Work instruction: What is the number of lines in these records with "cell" in them? Answer with that number only.

The input:
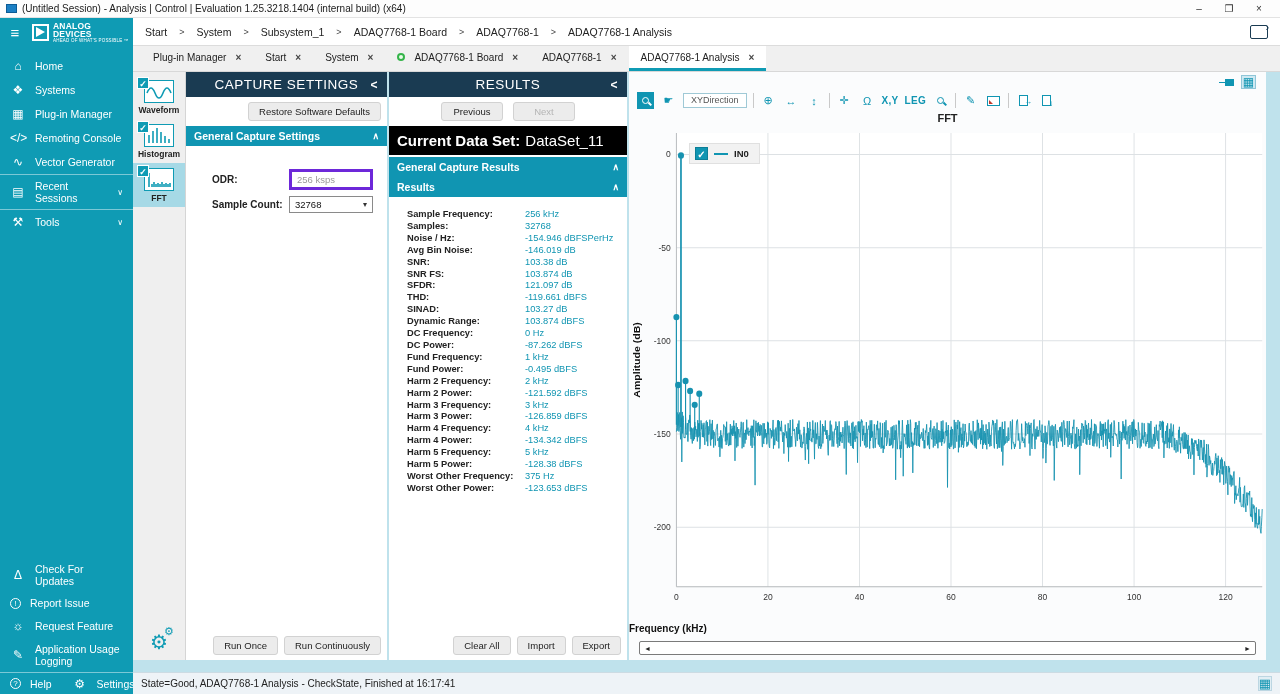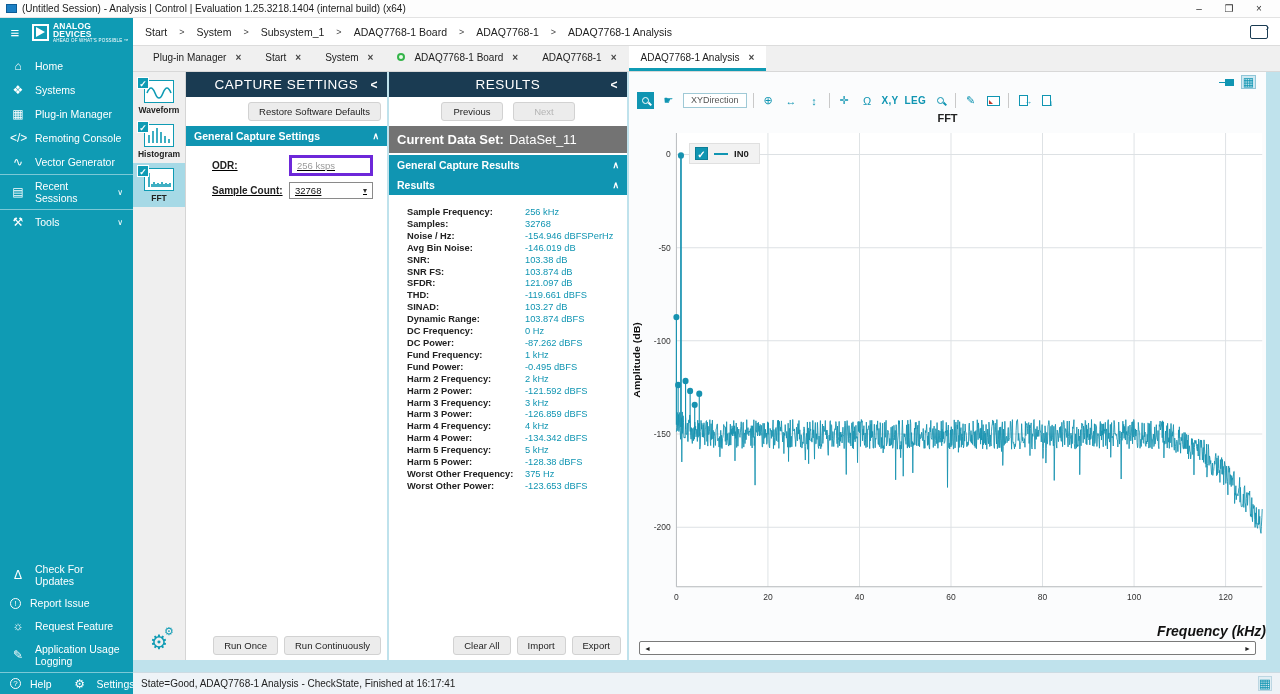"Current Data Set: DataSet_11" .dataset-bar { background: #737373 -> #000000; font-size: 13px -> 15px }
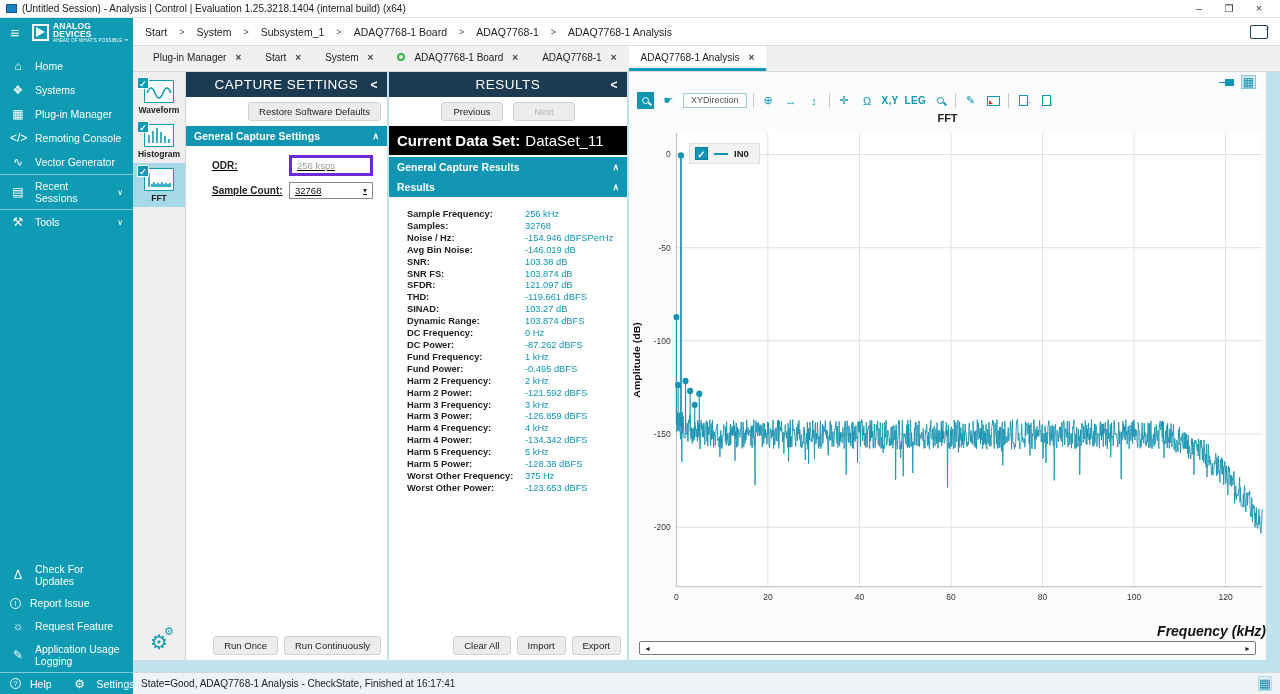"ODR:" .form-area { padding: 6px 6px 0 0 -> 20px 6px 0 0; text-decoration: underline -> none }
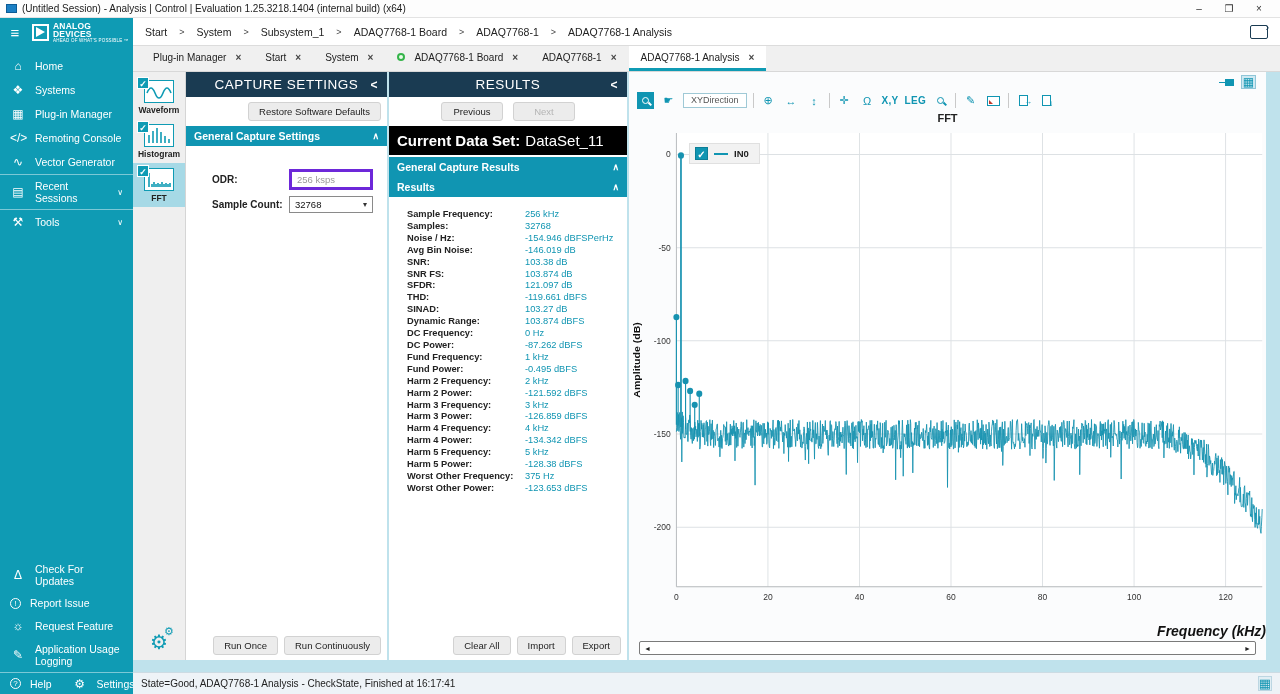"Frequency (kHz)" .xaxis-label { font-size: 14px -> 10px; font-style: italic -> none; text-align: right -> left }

...

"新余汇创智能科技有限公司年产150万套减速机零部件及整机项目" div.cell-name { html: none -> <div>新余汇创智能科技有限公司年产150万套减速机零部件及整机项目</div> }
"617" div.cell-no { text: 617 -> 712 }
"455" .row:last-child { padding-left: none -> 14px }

Result of the exercise: 2